(Before-and-after change data)
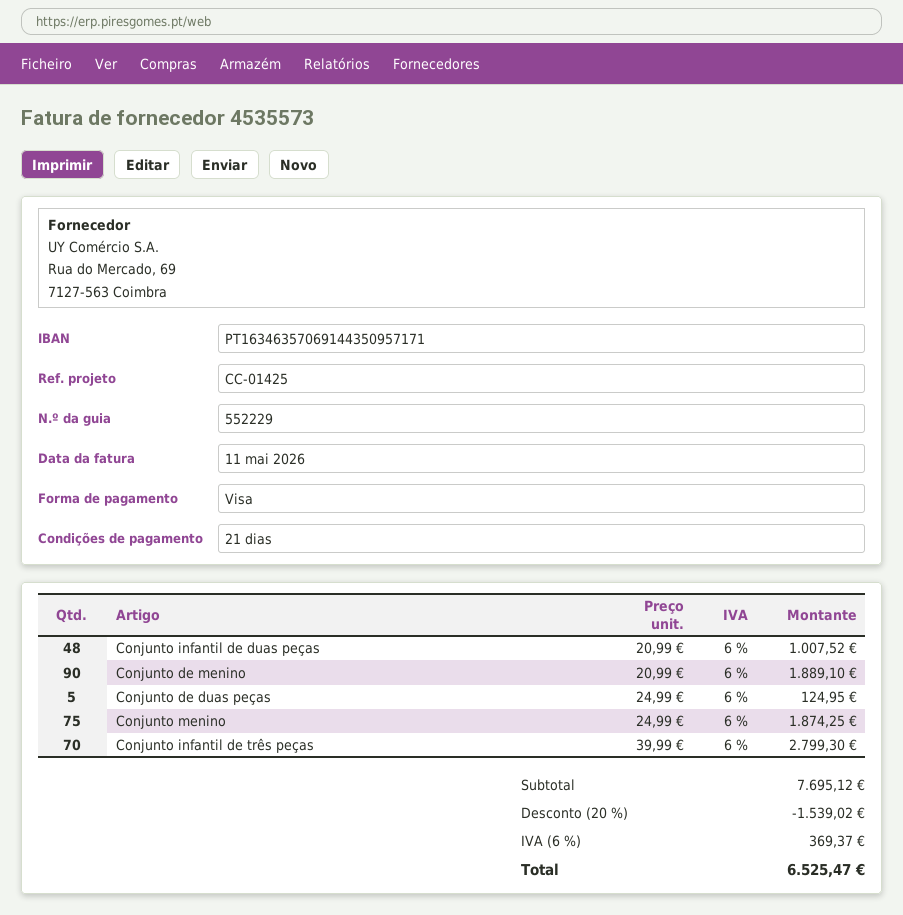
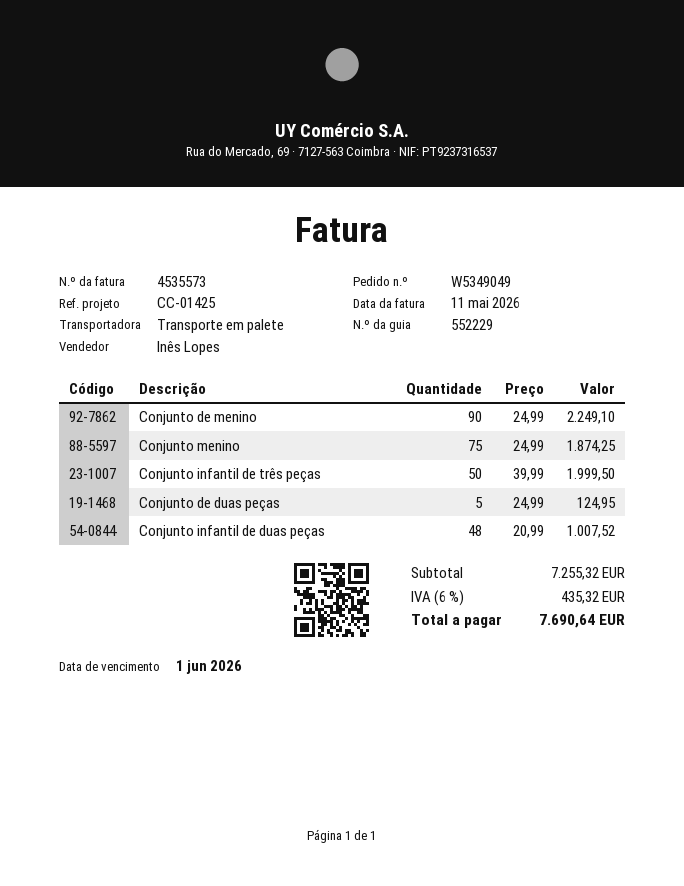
Conjunto de menino: 90 x 20.99 = 1889.10 -> 90 x 24.99 = 2249.10
Conjunto infantil de três peças: 70 x 39.99 = 2799.30 -> 50 x 39.99 = 1999.50
subtotal: 7695.12 -> 7255.32
discount: 20% = 1539.02 -> none
tax: 6% = 369.37 -> 6% = 435.32
total: 6525.47 -> 7690.64

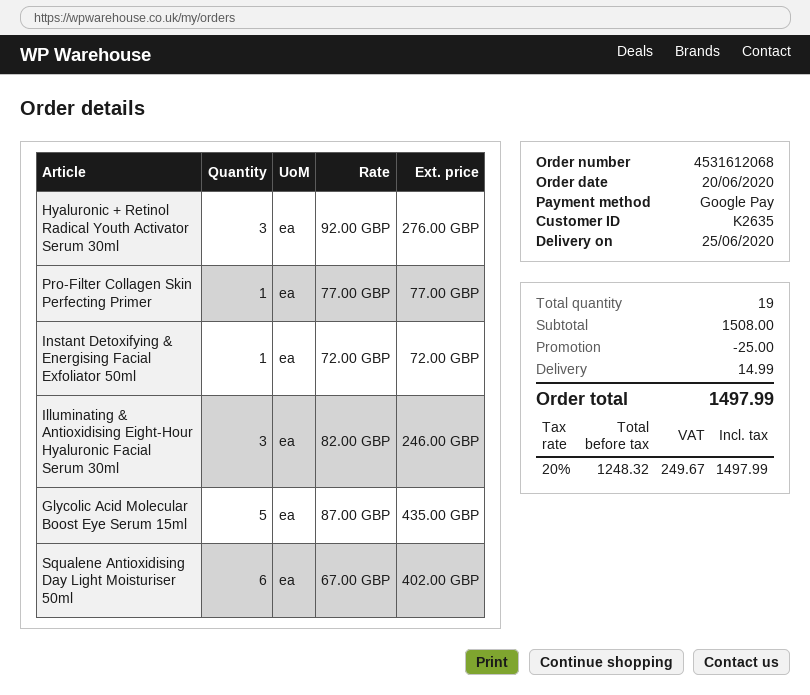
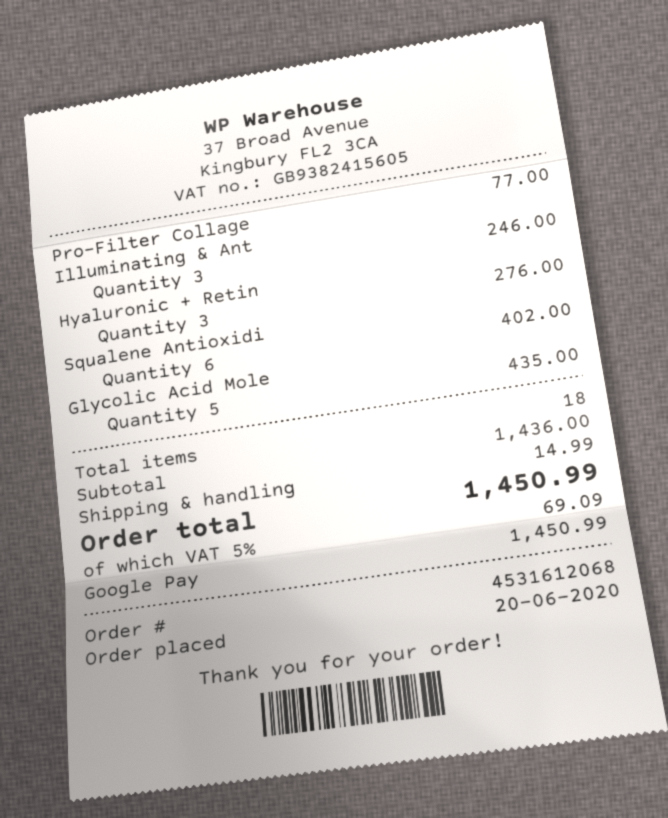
Instant Detoxifying & Energising Facial Exfoliator 50ml: 1 for 72.00 -> none
total quantity: 19 -> 18
subtotal: 1508.00 -> 1436.00
discount: 25.00 -> none
tax: 20% = 249.67 -> 5% = 69.09
total: 1497.99 -> 1450.99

Your assignment: Drop the pictures and copy the data exactly.

Reply:
Conjunto de menino: 90 x 20.99 = 1889.10 -> 90 x 24.99 = 2249.10
Conjunto infantil de três peças: 70 x 39.99 = 2799.30 -> 50 x 39.99 = 1999.50
subtotal: 7695.12 -> 7255.32
discount: 20% = 1539.02 -> none
tax: 6% = 369.37 -> 6% = 435.32
total: 6525.47 -> 7690.64

Instant Detoxifying & Energising Facial Exfoliator 50ml: 1 for 72.00 -> none
total quantity: 19 -> 18
subtotal: 1508.00 -> 1436.00
discount: 25.00 -> none
tax: 20% = 249.67 -> 5% = 69.09
total: 1497.99 -> 1450.99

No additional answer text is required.